# Hunting with dogs



## NDhunter08 (Aug 28, 2010)

I have two chocolate labs one 5 and the other is almost 2, and I would love to starting bringing them waterfowl hunting. I just want to know what most of you put them in or how you hide them. I asked some and they say they put them in their blind but that sounds a little risky with me shooting in it. I mostly use them for pheasant hunting and they are great retrievers. Any advice on how to hide them or any other tips on bringing dogs with would be much help. Thanks!


----------



## gooseslayer34 (Jun 30, 2011)

get a dog blind. there are alot of different types and styles. I have the avery finsher dog blind and it is great lots of room inside


----------



## NDhunter08 (Aug 28, 2010)

thats what I was thinking. What u do for training, like how you get them to stay in there when the birds are coming. They have been trained more for pheasant hunting not so much waterfowl. Will it just be instinct for them?


----------



## ndgooseslayer (Jul 26, 2007)

It will take some training to get them used to sitting in a dog blind. I know some guys stick them between their legs in their blind, but I've never been a fan of it. Several years ago I had my dog laying beside my blind covered up w/ some camo. It seemed like h never liked laying real close to the blind and I've often thought it was because the gun report was too loud for his ears. He always seemed to prefer being off by himself behind the blind so thats where I set up his blind and he learned to love it pretty quick


----------



## DuckBuster (Mar 18, 2003)

Get them a dog blind and then spend plenty of time working on steadiness training. Your dogs are mostly pheasant dogs and unless they're pointers, steadiness has probably not been a real focus in their training. The last thing you want is a howling/whining dog that breaks before those big honkers land in the pocket. Trust me, when a dog see those geese trying to land on them, it can drive them nuts. I ALWAYS have my dog with me when I am hunting. For me, one of the best parts of hunting is watching a well trained dog work. Whether it's pheasants, ducks, or geese, if I am there, so is she.


----------



## NDhunter08 (Aug 28, 2010)

The 5 year old is a pointing lab so hopefully that does help, but thanks for the advice! What are some training tips on getting them to stay in the blind? I totally agree with you, and this is why I started this topic because I love hunting with the my dogs.


----------



## slough (Oct 12, 2003)

Work in the yard having them get in and lay down in the blind - depending on how big your dogs are, they might not be real crazy about going in at first as some of the blinds are pretty small. I use the "kennel" command. Treats may work well to develop it as a happy place. Make them lay there a few minutes and do some retrieving but don't let them retrieve until you release them. I had a 9 month old pup last fall and he did pretty well with this method. I also put a stake in the ground with about 18 inches of rope tied to it right in front of the blind when we were hunting just so if he did break I could tug him back in there quickly.


----------



## 2eagles (Jun 15, 2005)

This is a way to get them started in their own blind. It's just a cheapie, but hides real nice most places when stubbled up.


----------



## nemitz (Oct 18, 2005)

Anybody have success with just a neoprene vest? thats what i use and steady my dog right behind my blind. Hasnt been an issue so far.


----------



## Duckslayer100 (Apr 7, 2004)

nemitz said:


> Anybody have success with just a neoprene vest? thats what i use and steady my dog right behind my blind. Hasnt been an issue so far.

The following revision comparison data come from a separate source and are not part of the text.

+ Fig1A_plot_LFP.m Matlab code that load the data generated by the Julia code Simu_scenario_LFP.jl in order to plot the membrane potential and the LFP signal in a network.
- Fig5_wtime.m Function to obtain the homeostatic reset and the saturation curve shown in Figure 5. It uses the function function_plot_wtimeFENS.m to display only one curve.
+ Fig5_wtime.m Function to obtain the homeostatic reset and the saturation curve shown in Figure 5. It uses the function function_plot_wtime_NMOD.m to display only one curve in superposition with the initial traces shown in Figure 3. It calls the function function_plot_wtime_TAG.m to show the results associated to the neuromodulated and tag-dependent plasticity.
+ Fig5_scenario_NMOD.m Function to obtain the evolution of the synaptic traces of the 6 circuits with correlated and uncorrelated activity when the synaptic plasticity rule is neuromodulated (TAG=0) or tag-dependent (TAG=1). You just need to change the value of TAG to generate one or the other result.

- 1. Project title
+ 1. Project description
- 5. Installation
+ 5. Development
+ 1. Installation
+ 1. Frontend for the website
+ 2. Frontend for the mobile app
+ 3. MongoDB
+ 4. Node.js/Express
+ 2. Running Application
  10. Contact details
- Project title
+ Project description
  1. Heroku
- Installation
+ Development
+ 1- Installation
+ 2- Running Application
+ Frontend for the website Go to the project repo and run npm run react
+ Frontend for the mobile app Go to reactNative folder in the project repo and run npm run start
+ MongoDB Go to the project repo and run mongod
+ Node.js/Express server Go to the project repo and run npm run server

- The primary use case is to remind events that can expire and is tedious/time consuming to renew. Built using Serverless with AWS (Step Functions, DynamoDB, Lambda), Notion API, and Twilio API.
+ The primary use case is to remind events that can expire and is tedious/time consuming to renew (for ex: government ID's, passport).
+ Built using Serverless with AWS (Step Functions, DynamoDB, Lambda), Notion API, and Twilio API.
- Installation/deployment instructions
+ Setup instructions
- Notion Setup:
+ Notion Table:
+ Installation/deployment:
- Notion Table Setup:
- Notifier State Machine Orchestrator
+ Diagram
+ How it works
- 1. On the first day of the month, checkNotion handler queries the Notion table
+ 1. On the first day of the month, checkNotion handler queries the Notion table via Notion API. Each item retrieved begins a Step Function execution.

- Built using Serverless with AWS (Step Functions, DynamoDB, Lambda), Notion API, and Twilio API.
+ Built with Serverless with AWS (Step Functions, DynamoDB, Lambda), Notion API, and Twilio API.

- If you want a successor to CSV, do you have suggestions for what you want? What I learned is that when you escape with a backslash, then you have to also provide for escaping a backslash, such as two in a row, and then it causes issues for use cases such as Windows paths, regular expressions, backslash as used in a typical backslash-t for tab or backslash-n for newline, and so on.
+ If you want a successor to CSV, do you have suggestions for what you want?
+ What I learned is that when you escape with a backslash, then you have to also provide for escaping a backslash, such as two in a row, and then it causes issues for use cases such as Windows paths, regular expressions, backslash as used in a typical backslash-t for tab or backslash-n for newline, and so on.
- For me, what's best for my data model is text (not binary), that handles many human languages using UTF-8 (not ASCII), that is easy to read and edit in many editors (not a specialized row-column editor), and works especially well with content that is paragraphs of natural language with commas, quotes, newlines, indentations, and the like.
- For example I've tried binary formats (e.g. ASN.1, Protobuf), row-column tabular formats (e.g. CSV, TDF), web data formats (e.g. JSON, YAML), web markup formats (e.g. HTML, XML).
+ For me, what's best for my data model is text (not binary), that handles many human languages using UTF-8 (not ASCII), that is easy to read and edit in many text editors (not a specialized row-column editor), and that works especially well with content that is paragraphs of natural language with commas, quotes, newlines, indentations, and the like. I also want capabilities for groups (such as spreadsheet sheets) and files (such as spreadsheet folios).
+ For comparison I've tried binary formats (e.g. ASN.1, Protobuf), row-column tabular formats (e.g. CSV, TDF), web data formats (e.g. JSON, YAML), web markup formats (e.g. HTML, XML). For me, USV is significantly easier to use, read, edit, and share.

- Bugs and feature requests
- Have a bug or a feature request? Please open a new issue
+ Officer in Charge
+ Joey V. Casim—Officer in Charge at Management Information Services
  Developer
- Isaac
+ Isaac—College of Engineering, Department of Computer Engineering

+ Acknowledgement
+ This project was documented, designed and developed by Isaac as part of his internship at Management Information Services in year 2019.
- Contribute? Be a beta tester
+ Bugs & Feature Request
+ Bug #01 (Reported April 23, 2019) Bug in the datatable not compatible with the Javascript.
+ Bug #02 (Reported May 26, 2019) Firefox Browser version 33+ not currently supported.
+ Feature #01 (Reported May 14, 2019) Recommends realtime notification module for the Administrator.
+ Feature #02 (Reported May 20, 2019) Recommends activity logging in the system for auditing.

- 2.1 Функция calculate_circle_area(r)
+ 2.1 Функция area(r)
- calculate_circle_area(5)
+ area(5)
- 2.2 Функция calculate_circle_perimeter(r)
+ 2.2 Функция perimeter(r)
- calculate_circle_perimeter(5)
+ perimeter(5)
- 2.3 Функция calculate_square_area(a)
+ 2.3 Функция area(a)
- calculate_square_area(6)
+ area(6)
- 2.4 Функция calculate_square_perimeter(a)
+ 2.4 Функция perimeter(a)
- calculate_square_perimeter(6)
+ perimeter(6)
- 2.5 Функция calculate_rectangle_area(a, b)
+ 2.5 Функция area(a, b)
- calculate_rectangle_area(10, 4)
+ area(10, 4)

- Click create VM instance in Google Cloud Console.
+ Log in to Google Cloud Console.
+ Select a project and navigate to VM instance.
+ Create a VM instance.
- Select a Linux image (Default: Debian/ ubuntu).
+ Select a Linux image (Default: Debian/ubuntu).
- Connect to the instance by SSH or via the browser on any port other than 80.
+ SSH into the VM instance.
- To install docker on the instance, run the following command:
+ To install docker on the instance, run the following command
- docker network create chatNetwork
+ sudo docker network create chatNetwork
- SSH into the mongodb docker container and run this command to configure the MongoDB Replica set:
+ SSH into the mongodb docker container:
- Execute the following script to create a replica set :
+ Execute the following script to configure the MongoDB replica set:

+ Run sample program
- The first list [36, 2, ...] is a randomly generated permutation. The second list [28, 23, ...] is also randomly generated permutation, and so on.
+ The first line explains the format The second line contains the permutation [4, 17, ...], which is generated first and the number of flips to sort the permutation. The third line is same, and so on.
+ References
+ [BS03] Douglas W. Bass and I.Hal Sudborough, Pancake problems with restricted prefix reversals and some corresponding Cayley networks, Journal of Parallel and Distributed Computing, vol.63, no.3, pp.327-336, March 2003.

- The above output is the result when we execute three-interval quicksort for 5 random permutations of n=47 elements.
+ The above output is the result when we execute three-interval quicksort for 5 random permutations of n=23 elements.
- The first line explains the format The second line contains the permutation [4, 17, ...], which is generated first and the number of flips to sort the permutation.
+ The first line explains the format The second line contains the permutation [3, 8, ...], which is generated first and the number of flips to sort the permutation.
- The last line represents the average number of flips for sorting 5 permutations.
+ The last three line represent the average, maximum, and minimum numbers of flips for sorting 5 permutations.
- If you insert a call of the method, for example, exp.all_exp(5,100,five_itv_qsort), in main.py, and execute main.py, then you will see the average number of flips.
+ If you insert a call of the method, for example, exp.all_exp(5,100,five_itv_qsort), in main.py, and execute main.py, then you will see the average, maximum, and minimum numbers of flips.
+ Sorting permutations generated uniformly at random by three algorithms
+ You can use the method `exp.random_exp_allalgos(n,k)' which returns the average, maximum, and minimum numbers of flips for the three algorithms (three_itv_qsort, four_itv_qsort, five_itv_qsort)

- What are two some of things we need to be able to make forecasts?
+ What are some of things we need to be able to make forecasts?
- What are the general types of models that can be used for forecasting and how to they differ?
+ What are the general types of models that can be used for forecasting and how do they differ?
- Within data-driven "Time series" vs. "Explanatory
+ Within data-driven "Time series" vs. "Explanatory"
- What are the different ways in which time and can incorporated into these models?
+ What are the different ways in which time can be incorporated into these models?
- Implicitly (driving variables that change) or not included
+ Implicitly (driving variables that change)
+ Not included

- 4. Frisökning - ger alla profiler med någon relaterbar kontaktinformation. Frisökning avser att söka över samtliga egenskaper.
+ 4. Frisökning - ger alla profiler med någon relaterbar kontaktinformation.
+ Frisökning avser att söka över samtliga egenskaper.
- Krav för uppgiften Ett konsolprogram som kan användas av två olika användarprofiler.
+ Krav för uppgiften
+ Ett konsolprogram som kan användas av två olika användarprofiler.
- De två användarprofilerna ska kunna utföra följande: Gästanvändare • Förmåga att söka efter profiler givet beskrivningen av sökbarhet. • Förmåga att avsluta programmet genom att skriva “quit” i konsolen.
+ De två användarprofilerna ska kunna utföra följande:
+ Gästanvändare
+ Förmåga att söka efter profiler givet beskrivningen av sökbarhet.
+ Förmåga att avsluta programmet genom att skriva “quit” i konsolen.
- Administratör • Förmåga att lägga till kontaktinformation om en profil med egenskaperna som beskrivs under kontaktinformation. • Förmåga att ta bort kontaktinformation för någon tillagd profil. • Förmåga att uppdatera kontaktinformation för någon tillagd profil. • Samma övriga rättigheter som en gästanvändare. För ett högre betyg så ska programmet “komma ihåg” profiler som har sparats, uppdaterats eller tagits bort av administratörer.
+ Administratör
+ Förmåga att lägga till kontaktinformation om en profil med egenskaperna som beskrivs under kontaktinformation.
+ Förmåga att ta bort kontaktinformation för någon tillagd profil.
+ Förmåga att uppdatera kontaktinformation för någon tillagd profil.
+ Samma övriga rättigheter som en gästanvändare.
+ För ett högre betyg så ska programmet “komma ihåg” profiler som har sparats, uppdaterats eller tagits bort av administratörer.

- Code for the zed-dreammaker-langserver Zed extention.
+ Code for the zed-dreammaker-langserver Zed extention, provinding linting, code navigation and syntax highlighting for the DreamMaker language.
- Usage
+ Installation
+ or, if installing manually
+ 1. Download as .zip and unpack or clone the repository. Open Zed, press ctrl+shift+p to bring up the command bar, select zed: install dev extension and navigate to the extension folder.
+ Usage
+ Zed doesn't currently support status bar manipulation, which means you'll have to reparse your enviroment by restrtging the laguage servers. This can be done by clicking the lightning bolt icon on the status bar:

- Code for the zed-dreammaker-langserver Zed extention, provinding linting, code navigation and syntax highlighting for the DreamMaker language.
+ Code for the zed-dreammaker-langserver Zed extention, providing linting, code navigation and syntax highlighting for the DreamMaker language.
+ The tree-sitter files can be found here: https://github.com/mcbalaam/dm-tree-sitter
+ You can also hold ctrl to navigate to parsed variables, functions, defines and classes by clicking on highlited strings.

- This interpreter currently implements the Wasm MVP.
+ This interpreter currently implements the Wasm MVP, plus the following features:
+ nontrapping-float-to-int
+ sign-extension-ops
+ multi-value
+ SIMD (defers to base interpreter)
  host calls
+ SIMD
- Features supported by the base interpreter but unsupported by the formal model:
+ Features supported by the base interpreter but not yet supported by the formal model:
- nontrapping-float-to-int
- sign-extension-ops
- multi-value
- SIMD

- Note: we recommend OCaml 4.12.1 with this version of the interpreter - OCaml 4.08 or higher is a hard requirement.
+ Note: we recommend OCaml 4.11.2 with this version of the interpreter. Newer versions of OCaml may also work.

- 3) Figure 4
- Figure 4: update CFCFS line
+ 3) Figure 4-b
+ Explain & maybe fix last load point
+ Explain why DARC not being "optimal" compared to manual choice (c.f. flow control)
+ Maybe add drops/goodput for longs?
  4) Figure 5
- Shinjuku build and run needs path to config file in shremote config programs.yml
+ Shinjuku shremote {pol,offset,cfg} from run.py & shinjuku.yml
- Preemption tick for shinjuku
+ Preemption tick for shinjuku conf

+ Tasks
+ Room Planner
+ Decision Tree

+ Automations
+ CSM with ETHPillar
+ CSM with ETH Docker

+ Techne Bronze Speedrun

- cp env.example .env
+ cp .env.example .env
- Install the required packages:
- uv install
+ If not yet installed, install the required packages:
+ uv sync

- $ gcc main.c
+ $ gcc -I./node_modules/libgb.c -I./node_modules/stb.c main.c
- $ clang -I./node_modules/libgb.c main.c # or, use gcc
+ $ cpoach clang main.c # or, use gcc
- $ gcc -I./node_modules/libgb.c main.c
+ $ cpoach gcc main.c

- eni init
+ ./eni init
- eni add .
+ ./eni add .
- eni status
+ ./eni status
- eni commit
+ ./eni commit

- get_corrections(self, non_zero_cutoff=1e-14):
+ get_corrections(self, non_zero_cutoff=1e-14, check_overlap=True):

I'm sure that if your dog is steady enough, a neoprene vest would be just fine. The trick would be getting him that steady.
Dogs are very place oriented. That's why one particular woah training method involves putting pieces of cardboard on the ground for them to be on.

Same theory can go for a blind. While it may not appear obvious, a dog likely will have an easier time training to be steady in a blind than out of ones, ESPECIALLY if they already are crate trained. I've been doing this with my GWP and he's taken to it very quickly. But he's already woah trained and has been crate trained since he was brought home from the breeder.


----------



## templey_41 (Jul 19, 2008)

I have two yellow labs and I put neoprene vests on them and then tie them either to my blind or I stake them so that they can't go any further in front of me than my head. that way i can release each dog when I want and you don't have to worry about steadiness. this works great for me hopefully it helps you.


----------



## verg (Aug 21, 2006)

I have two labs and they just lay right next to my blind. (hunt one at at time) I kind of hide the space with a couple dekes. When colder I put a vest on them. If your dogs are steady, you will have no problems. We shoot lots of geese each year and have no issues with a dog laying out. Just think you want to have them close to blind and not moving. Shot limits this weekend and had many of the flocks plop right in on the ground and some not too far from my dog. Was pretty neat and he did a great job of not breaking.


----------



## NDhunter08 (Aug 28, 2010)

Got my dog out for the fist time, and he did amazing on every retrieve! Should have had our limit, but its always fun to bring out some youngsters. I guess hard work with your dog does pay off!


----------



## nemitz (Oct 18, 2005)

Nice looking Dog. Sure is fun to hunt with them.


----------



## NDhunter08 (Aug 28, 2010)

Thanks! He still needs to get in better shape for pheasant opener tho! ha. How do you work with dogs on retrieving more than one bird, becasue my younger lab did have trouble with that. Also, thanks for all the help tips...keep them coming!


----------



## BigT (Feb 19, 2008)

Congrats on the hunt!!! I hope the pups were steady for you. I know I am late to this thread, but I will toss my input in the circle. When I taught my dogs it began with simple marks with the dog at my side, making her stay til released. When we had that down, I moved her into her blind and repeated, then gradually upped the ante. Eventually I was in the blind next to her, calling and my kids would throw a dummy over us (from behind) and I would yell TAKE EM and sit up and shoot. Then get super excited and make a lot of noise. After she sat I would release her. Then we went to the field, but I used a check cord through her blind to mine and tied her up as extra security. If she attempted to break before released, I would not let her get the bird. She picked it up well. As far a multiple birds, begin in the yard again with marks. Throw one, then start throwing multiples. They will figure it out, and when they sit in the blind until released, they can watch the birds drop. Best of luck with it, you got a good looking pup there!! :beer:


----------



## BigT (Feb 19, 2008)

Congrats on the hunt!!! I hope the pups were steady for you. I know I am late to this thread, but I will toss my input in the circle. When I taught my dogs it began with simple marks with the dog at my side, making her stay til released. When we had that down, I moved her into her blind and repeated, then gradually upped the ante. Eventually I was in the blind next to her, calling and my kids would throw a dummy over us (from behind) and I would yell TAKE EM and sit up and shoot. Then get super excited and make a lot of noise. After she sat I would release her. Then we went to the field, but I used a check cord through her blind to mine and tied her up as extra security. If she attempted to break before released, I would not let her get the bird. She picked it up well. As far a multiple birds, begin in the yard again with marks. Throw one, then start throwing multiples. They will figure it out, and when they sit in the blind until released, they can watch the birds drop. Best of luck with it, you got a good looking pup there!! :beer:


----------



## JDP (Aug 17, 2011)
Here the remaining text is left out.